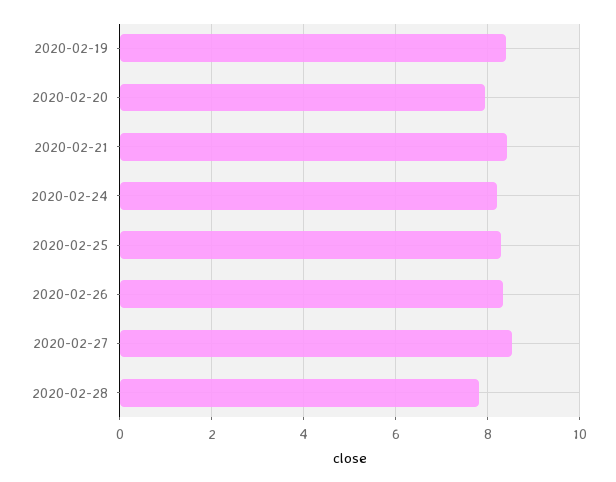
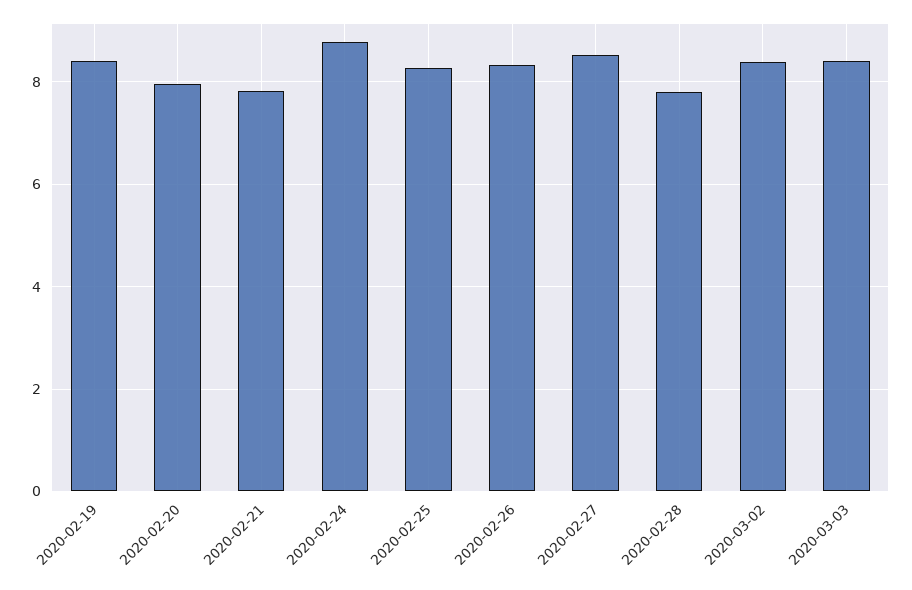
2020-02-21: 8.4 -> 7.8
2020-02-24: 8.2 -> 8.8
2020-03-02: none -> 8.4
2020-03-03: none -> 8.4

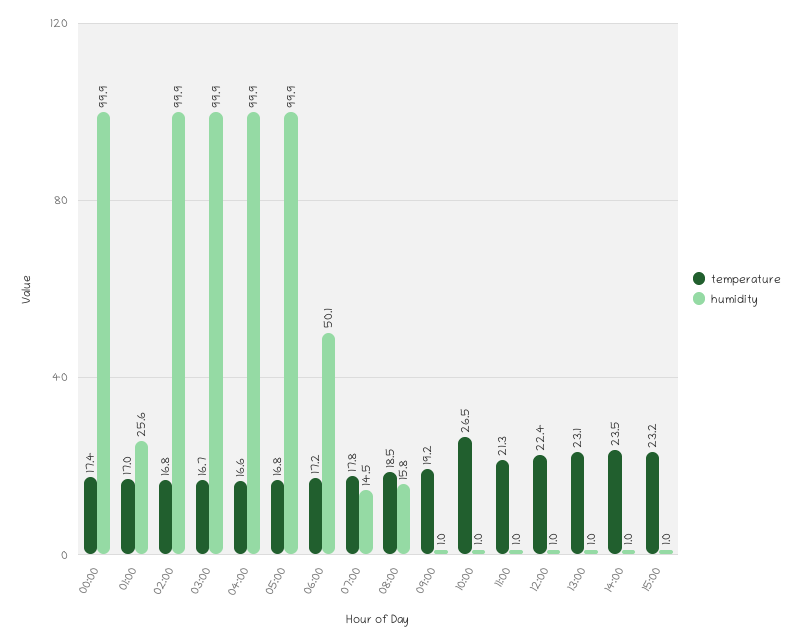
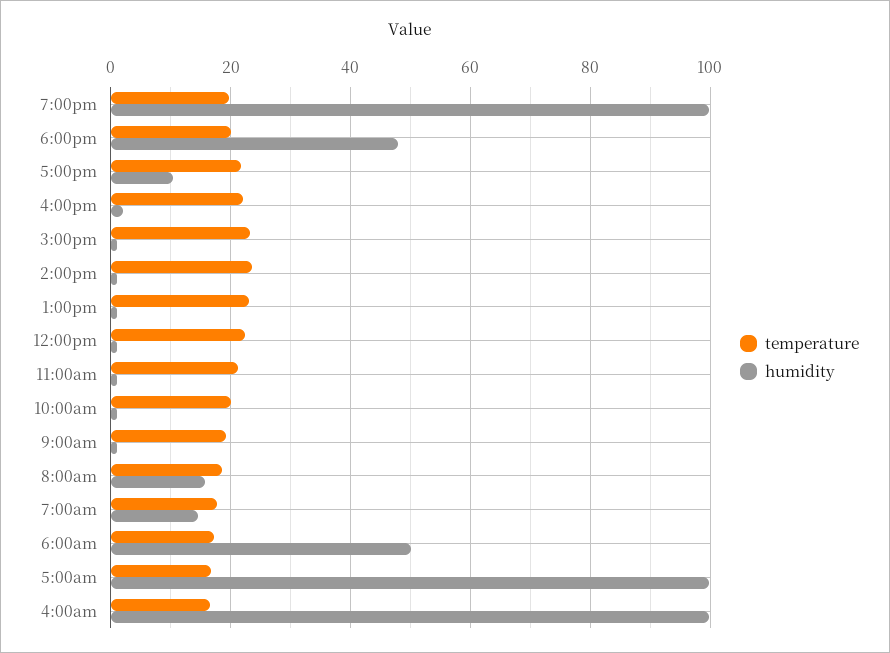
temperature, 00:00: 17.4 -> none
humidity, 00:00: 99.9 -> none
temperature, 01:00: 17 -> none
humidity, 01:00: 25.6 -> none
temperature, 02:00: 16.8 -> none
humidity, 02:00: 99.9 -> none
temperature, 03:00: 16.7 -> none
humidity, 03:00: 99.9 -> none
temperature, 10:00: 26.5 -> 20
temperature, 7:00pm: none -> 20
humidity, 7:00pm: none -> 100
temperature, 6:00pm: none -> 20
humidity, 6:00pm: none -> 48
temperature, 5:00pm: none -> 22
humidity, 5:00pm: none -> 10
temperature, 4:00pm: none -> 22
humidity, 4:00pm: none -> 2

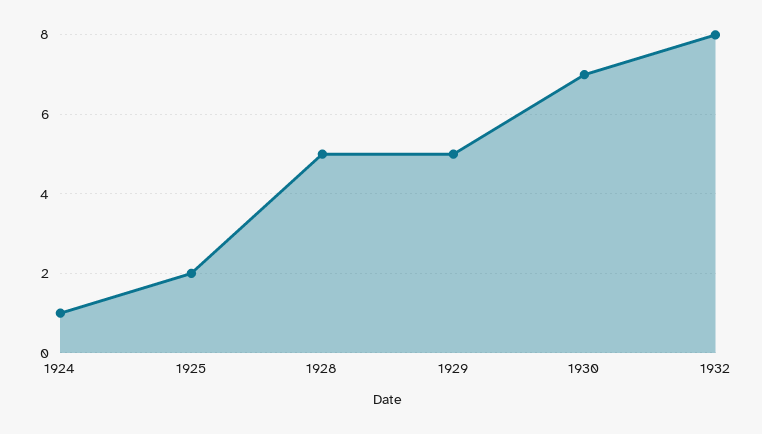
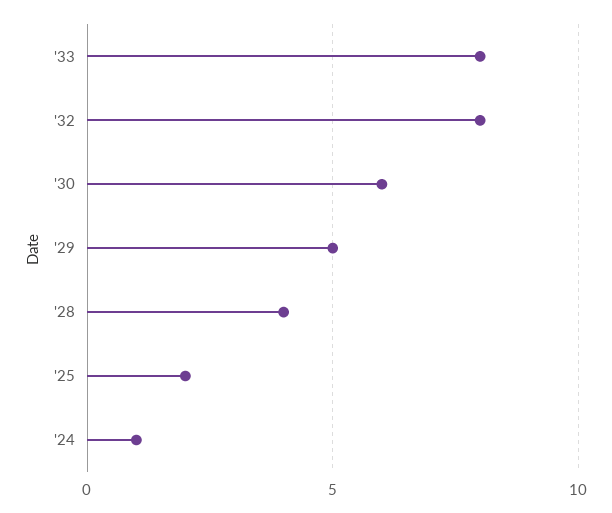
1928: 5 -> 4
1930: 7 -> 6
'33: none -> 8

┄┄┄┄┄┄┄┄┄┄

Your assignment: The entries above should be retyped exactly, minus any pictures.

Solution for this task:
2020-02-21: 8.4 -> 7.8
2020-02-24: 8.2 -> 8.8
2020-03-02: none -> 8.4
2020-03-03: none -> 8.4

temperature, 00:00: 17.4 -> none
humidity, 00:00: 99.9 -> none
temperature, 01:00: 17 -> none
humidity, 01:00: 25.6 -> none
temperature, 02:00: 16.8 -> none
humidity, 02:00: 99.9 -> none
temperature, 03:00: 16.7 -> none
humidity, 03:00: 99.9 -> none
temperature, 10:00: 26.5 -> 20
temperature, 7:00pm: none -> 20
humidity, 7:00pm: none -> 100
temperature, 6:00pm: none -> 20
humidity, 6:00pm: none -> 48
temperature, 5:00pm: none -> 22
humidity, 5:00pm: none -> 10
temperature, 4:00pm: none -> 22
humidity, 4:00pm: none -> 2

1928: 5 -> 4
1930: 7 -> 6
'33: none -> 8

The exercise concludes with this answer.